§ **REQUIRED ACTION**
All lines in the data below carrying the string "username" are to be located and copied.

(Content revision data)
>>>

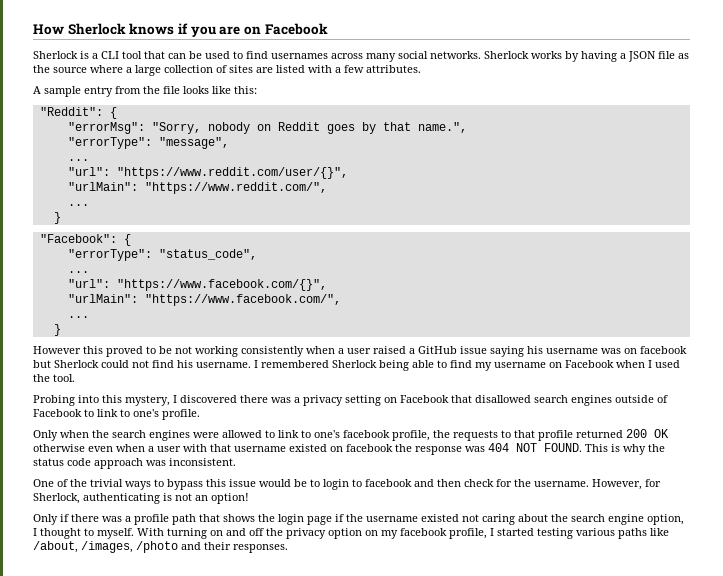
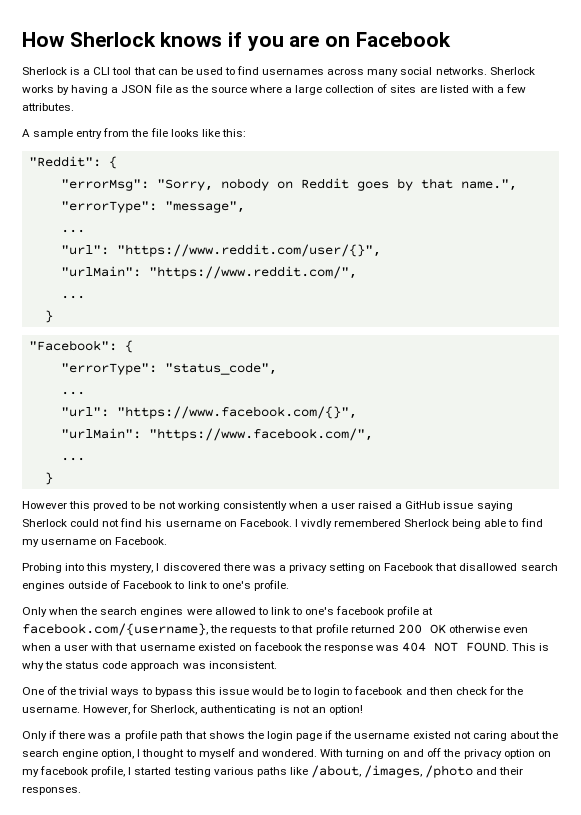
[527,346,687,354] [33,360,51,368] his username was on facebook but -> (513, 506) none
[196,360,258,368] username. I -> [165,519,332,529] username on Facebook. I vivdly
[565,360,680,368] [33,374,75,382] Facebook when I used the tool. -> [115,537,168,545] Facebook.
[392,430,430,441] profile, -> [387,606,434,617] [22,623,208,636] profile at facebook.com/{username},
[97,528,134,539] myself. -> [198,748,317,759] myself and wondered.

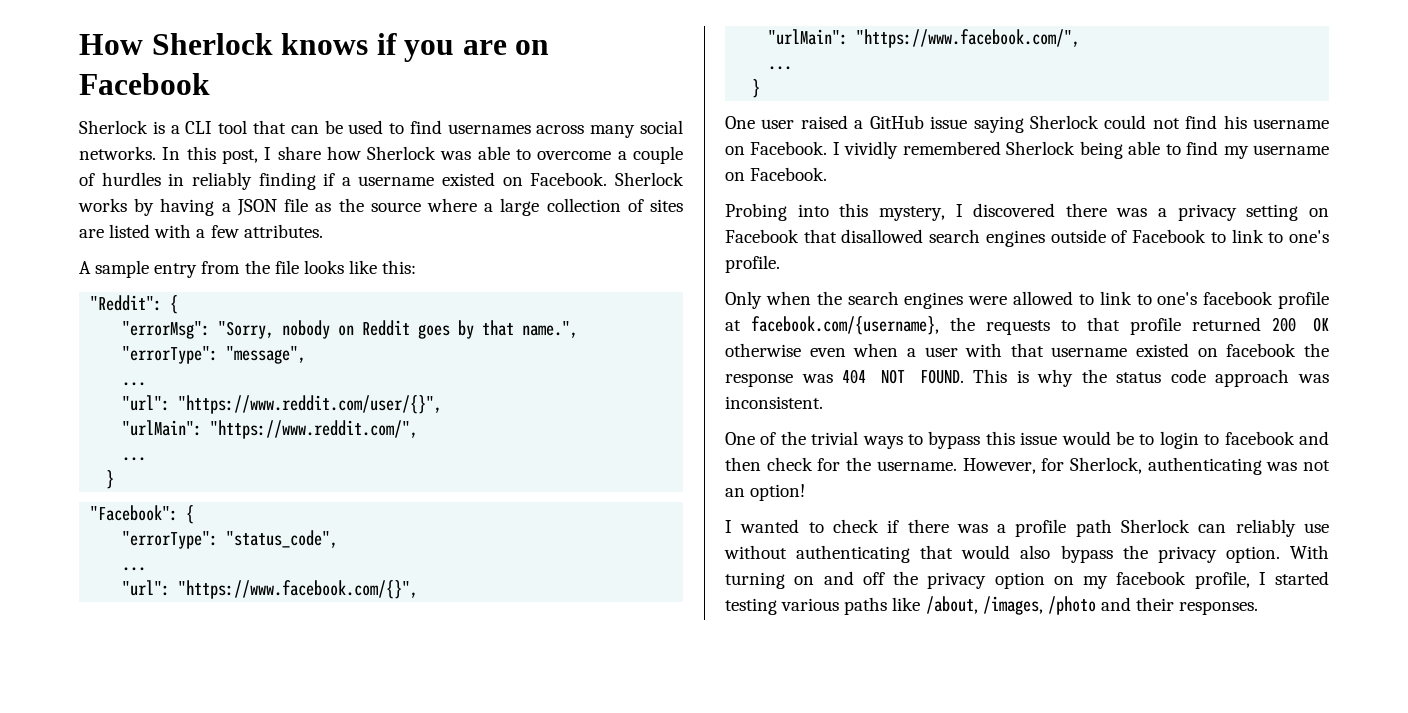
(487, 71) none -> [162,146,683,164] [79,172,608,190] In this post, I share how Sherlock was able to overcome a couple of hurdles in reliably finding if a username existed on Facebook.
[22,501,328,511] However this proved to be not working consistently when a -> [725,116,755,129] One
[300,519,332,529] vivdly -> [844,141,899,159] vividly
[279,705,290,713] is -> [1266,462,1298,471] was
[22,731,47,741] Only -> [725,519,879,533] I wanted to check
[184,730,558,741] [22,748,317,759] that shows the login page if the username existed not caring about the search engine option, I thought to myself and wondered. -> [1121,519,1329,537] [724,545,1280,563] Sherlock can reliably use without authenticating that would also bypass the privacy option.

<<<

§ **WORKED SOLUTION**
[527,346,687,354] [33,360,51,368] his username was on facebook but -> (513, 506) none
[196,360,258,368] username. I -> [165,519,332,529] username on Facebook. I vivdly
[392,430,430,441] profile, -> [387,606,434,617] [22,623,208,636] profile at facebook.com/{username},
(487, 71) none -> [162,146,683,164] [79,172,608,190] In this post, I share how Sherlock was able to overcome a couple of hurdles in reliably finding if a username existed on Facebook.
[184,730,558,741] [22,748,317,759] that shows the login page if the username existed not caring about the search engine option, I thought to myself and wondered. -> [1121,519,1329,537] [724,545,1280,563] Sherlock can reliably use without authenticating that would also bypass the privacy option.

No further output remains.